Review by: Justyn Brodsky


It blew my mind when this Artist’s management reached out to me. Because Mike LePond (best known for playing bass in the legendary Symphony X) is one of those top-of-the-line Bass Pioneers that can easily fit into the same league as Stu Hamm, Les Claypool, Justin Chancler, among many others. And I remember Symphony X being one of my first Napster discoveries alongside Linkin Park.

Lepond‘s solo LP Silent Assassins is definitely an album to please and appease all you bass-shredders out there who crave that rotund low end in epic proportions. With a sound that could be comprised alongside Iron Maiden, Judas Priest, Manowar and those alike, this album just shreds, shreds again, and then shreds some more. From orchestrated and beautifully crafted and composed bass intros to soaring guitar tones and high-range in-your-face vocals to put a foreground to LePond‘s overall sound, this record is anything but a disappointment.

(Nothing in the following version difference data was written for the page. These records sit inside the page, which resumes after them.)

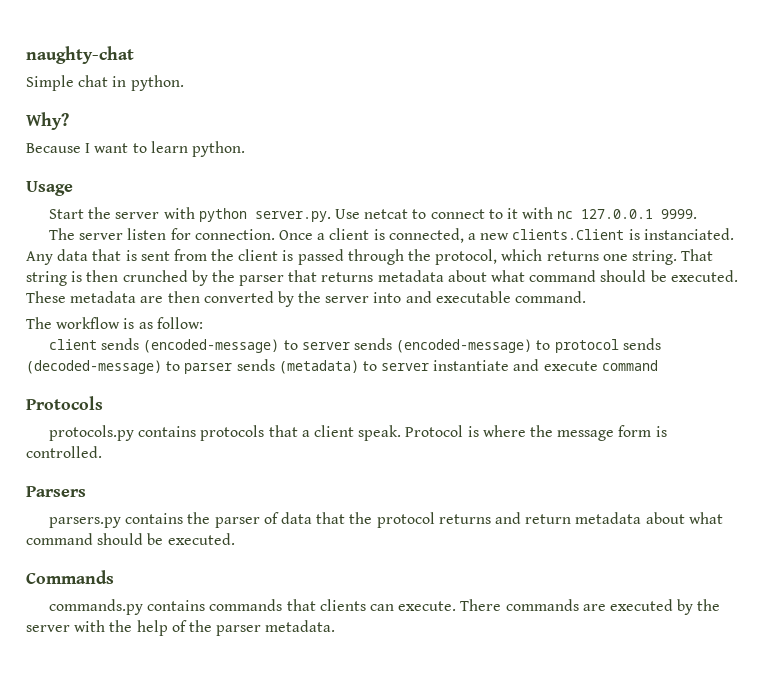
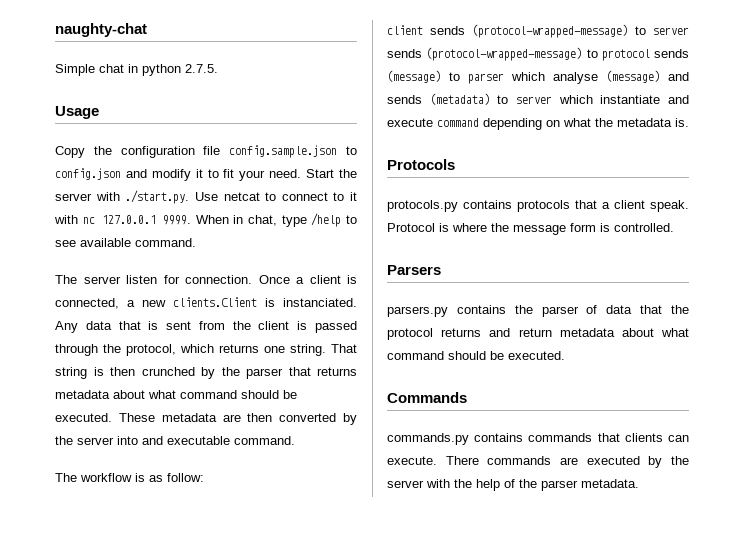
- Simple chat in python.
- Why?
- Because I want to learn python.
+ Simple chat in python 2.7.5.
  Usage
- Start the server with python server.py. Use netcat to connect to it with nc 127.0.0.1 9999.
+ Copy the configuration file config.sample.json to config.json and modify it to fit your need. Start the server with ./start.py. Use netcat to connect to it with nc 127.0.0.1 9999. When in chat, type /help to see available command.
- client sends (encoded-message) to server sends (encoded-message) to protocol sends (decoded-message) to parser sends (metadata) to server instantiate and execute command
+ client sends (protocol-wrapped-message) to server sends (protocol-wrapped-message) to protocol sends (message) to parser which analyse (message) and sends (metadata) to server which instantiate and execute command depending on what the metadata is.

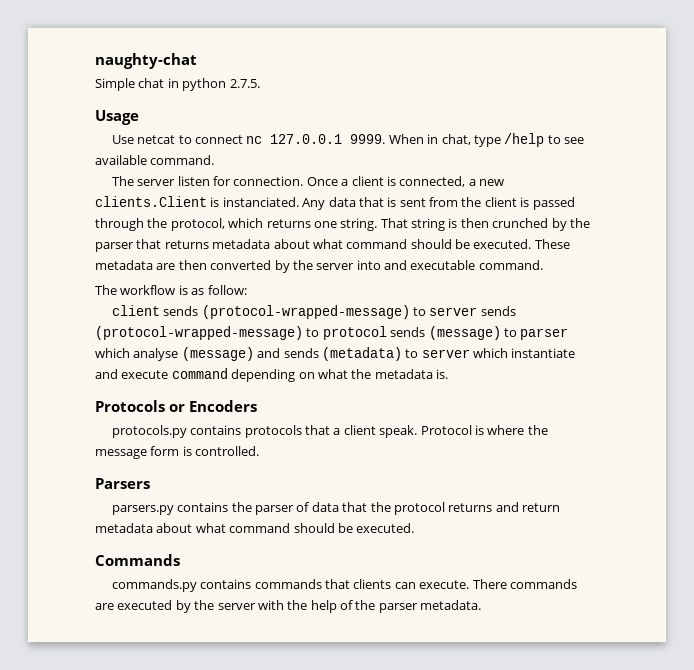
- Copy the configuration file config.sample.json to config.json and modify it to fit your need. Start the server with ./start.py. Use netcat to connect to it with nc 127.0.0.1 9999.
+ Use netcat to connect nc 127.0.0.1 9999.
- Protocols
+ Protocols or Encoders

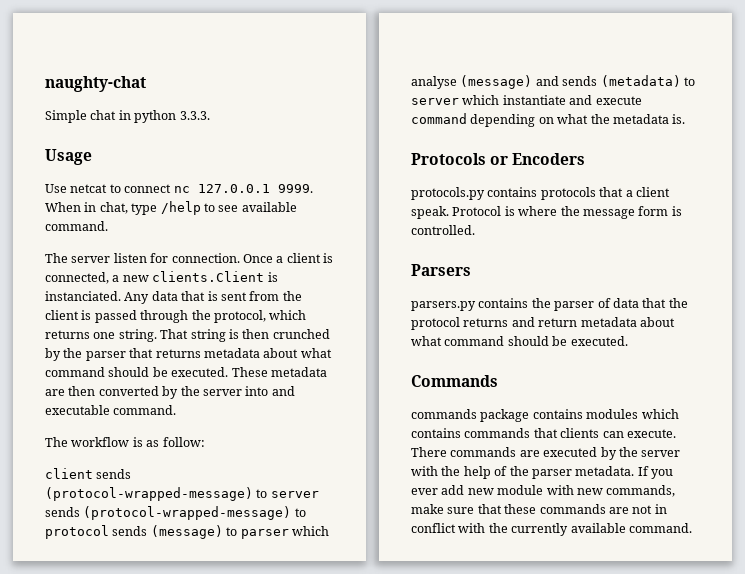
- Simple chat in python 2.7.5.
+ Simple chat in python 3.3.3.
- commands.py contains commands that clients can execute.
+ commands package contains modules which contains commands that clients can execute.
+ If you ever add new module with new commands, make sure that these commands are not in conflict with the currently available command.

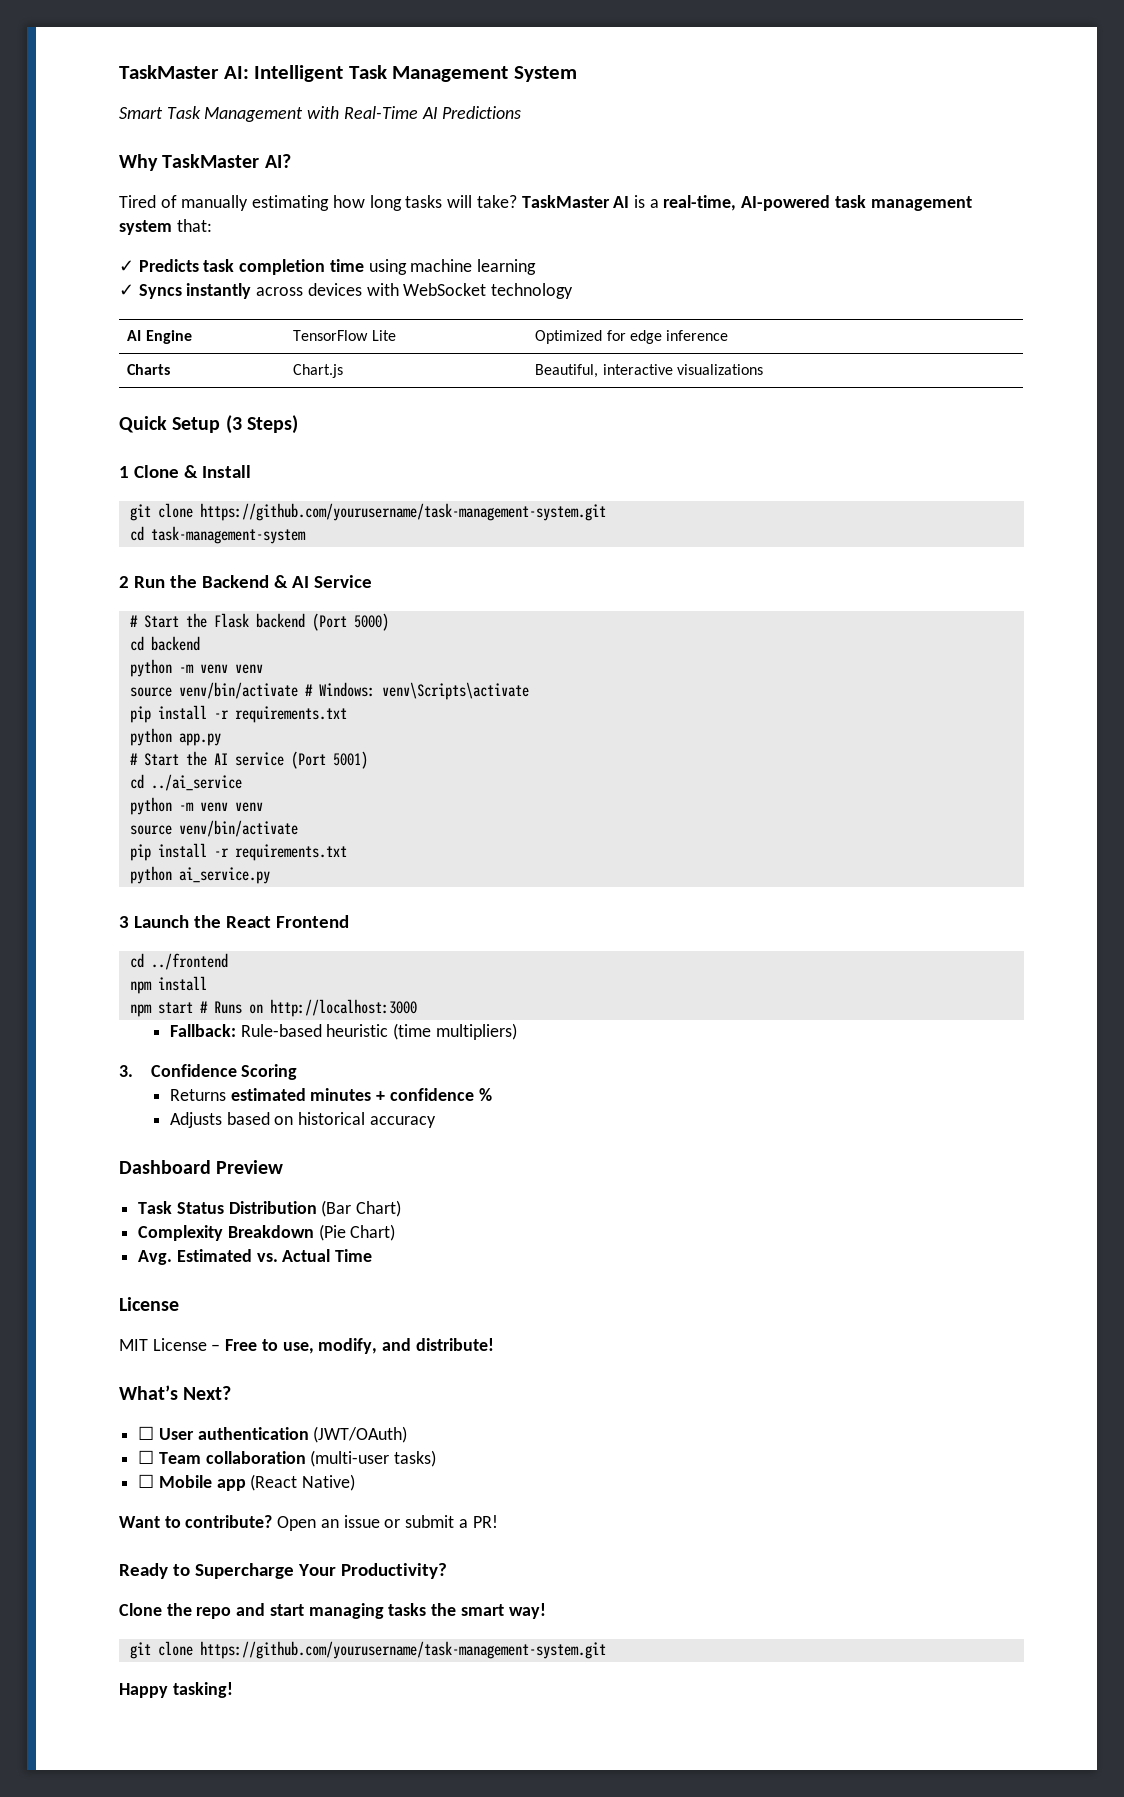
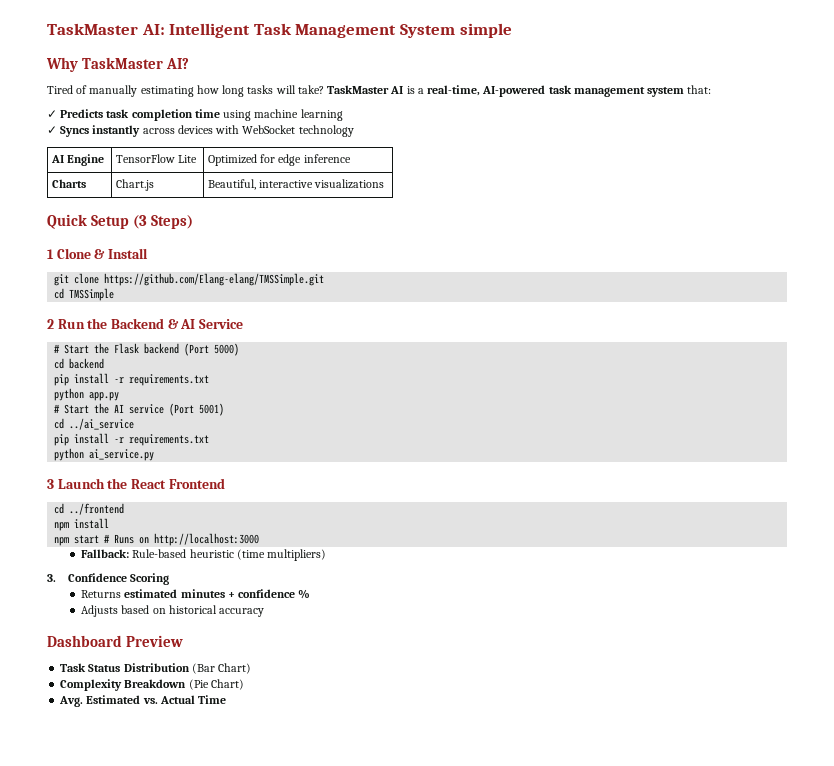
- TaskMaster AI: Intelligent Task Management System
- Smart Task Management with Real-Time AI Predictions
+ TaskMaster AI: Intelligent Task Management System simple
  1 Clone & Install
- git clone https://github.com/yourusername/task-management-system.git
- cd task-management-system
+ git clone https://github.com/Elang-elang/TMSSimple.git
+ cd TMSSimple
  cd backend
- python -m venv venv
- source venv/bin/activate # Windows: venv\Scripts\activate
  cd ../ai_service
- python -m venv venv
- source venv/bin/activate
  Avg. Estimated vs. Actual Time
- License
- MIT License – Free to use, modify, and distribute!
- What’s Next?
- ☐ User authentication (JWT/OAuth)
- ☐ Team collaboration (multi-user tasks)
- ☐ Mobile app (React Native)
- Want to contribute? Open an issue or submit a PR!
- Ready to Supercharge Your Productivity?
- Clone the repo and start managing tasks the smart way!
- git clone https://github.com/yourusername/task-management-system.git
- Happy tasking!

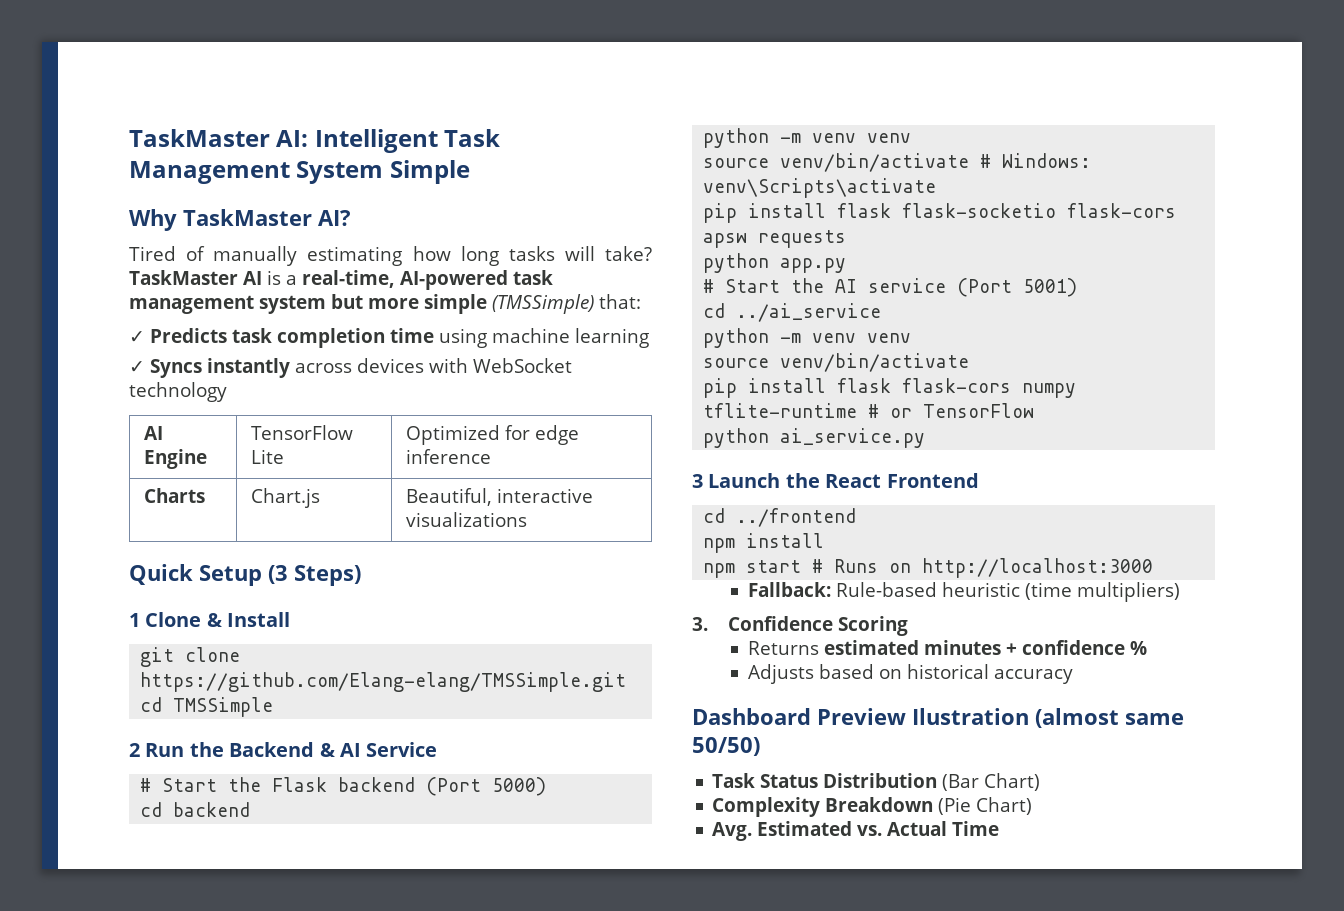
- TaskMaster AI: Intelligent Task Management System simple
+ TaskMaster AI: Intelligent Task Management System Simple
- TaskMaster AI is a real-time, AI-powered task management system that:
+ TaskMaster AI is a real-time, AI-powered task management system but more simple (TMSSimple) that:
  cd backend
- pip install -r requirements.txt
+ python -m venv venv
+ source venv/bin/activate # Windows: venv\Scripts\activate
+ pip install flask flask-socketio flask-cors apsw requests
  cd ../ai_service
- pip install -r requirements.txt
+ python -m venv venv
+ source venv/bin/activate
+ pip install flask flask-cors numpy tflite-runtime # or TensorFlow
- Dashboard Preview
+ Dashboard Preview Ilustration (almost same 50/50)

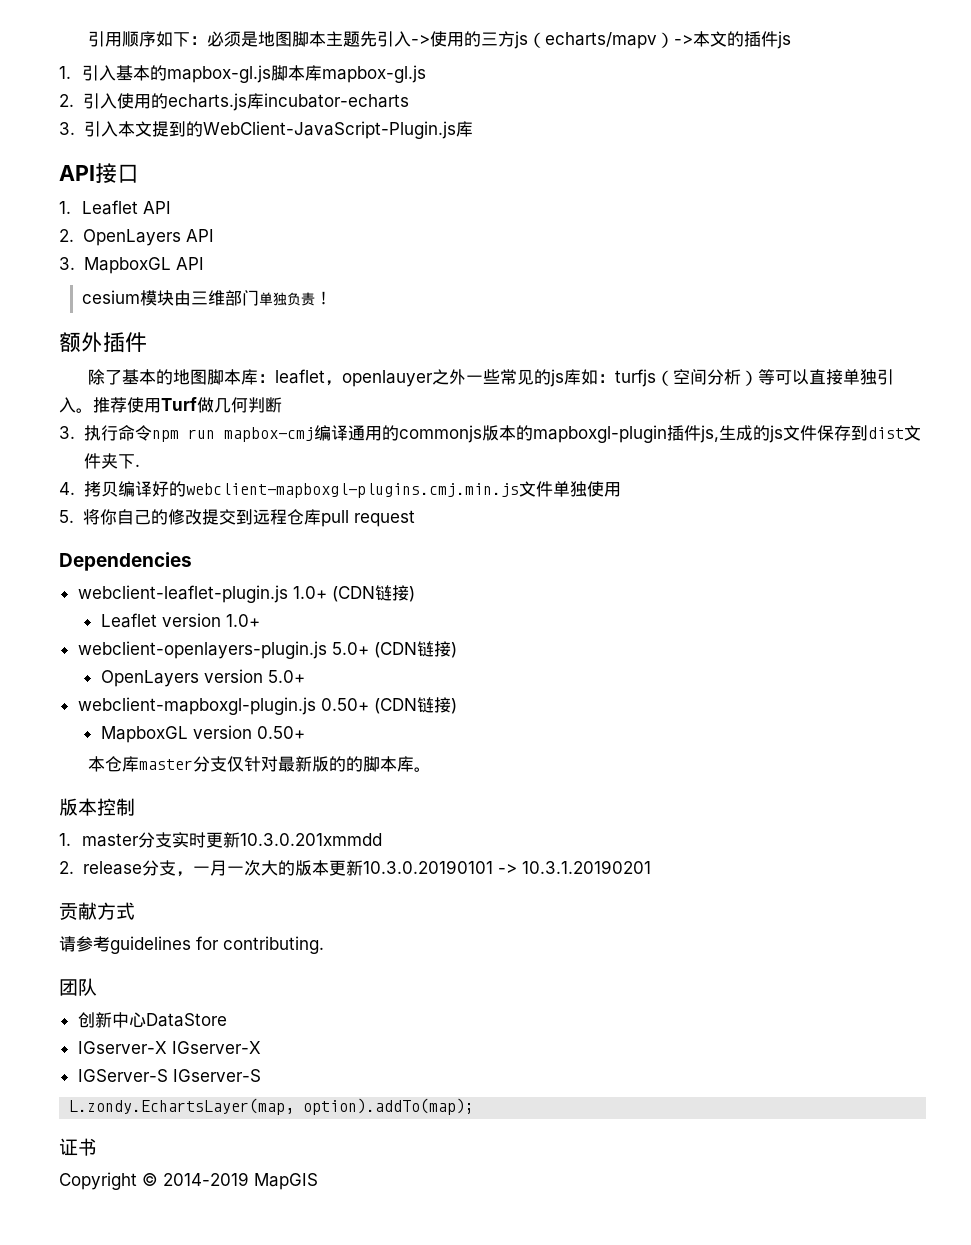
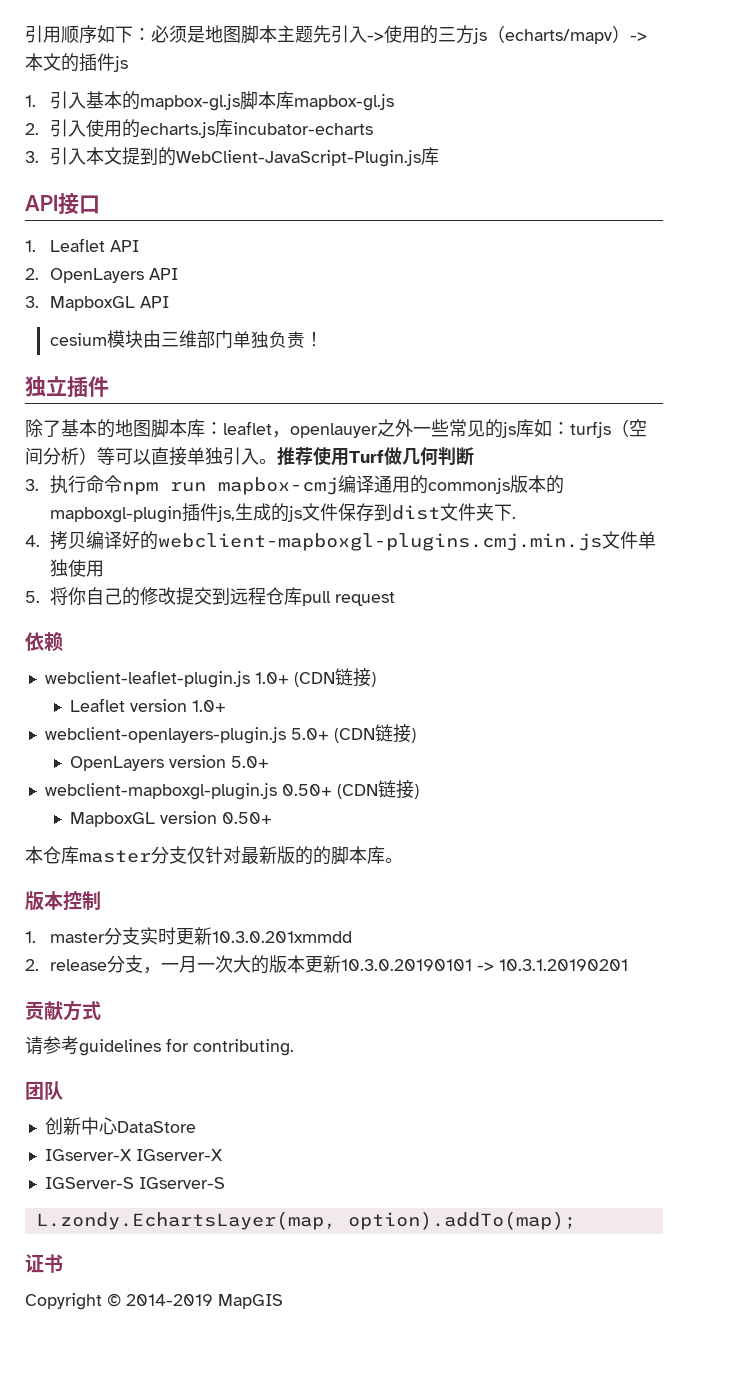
- 额外插件
+ 独立插件
- Dependencies
+ 依赖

The musicianship factor is a mind blow to behold. LePond definitely brings out the wrath of God throughout every measure he plays and easily is placed under the God of Gods when it comes to the 4 (or 5). This album is definitely one for the musicians, and a sound engineer’s dream. The production value hones a perfected craft in showcasing a bassist’s solo album. 

Mike LePond has an enormous history, so your best bet would be to research him on Wikipedia. But seriously…Silent Assassins is definitely a masterpiece for any aspiring bassist out there and LePond will definitely be added to your list of Gods of Bass if he hasn’t been yet already. So when you give Mr. LePond a listen…fasten your seat belts.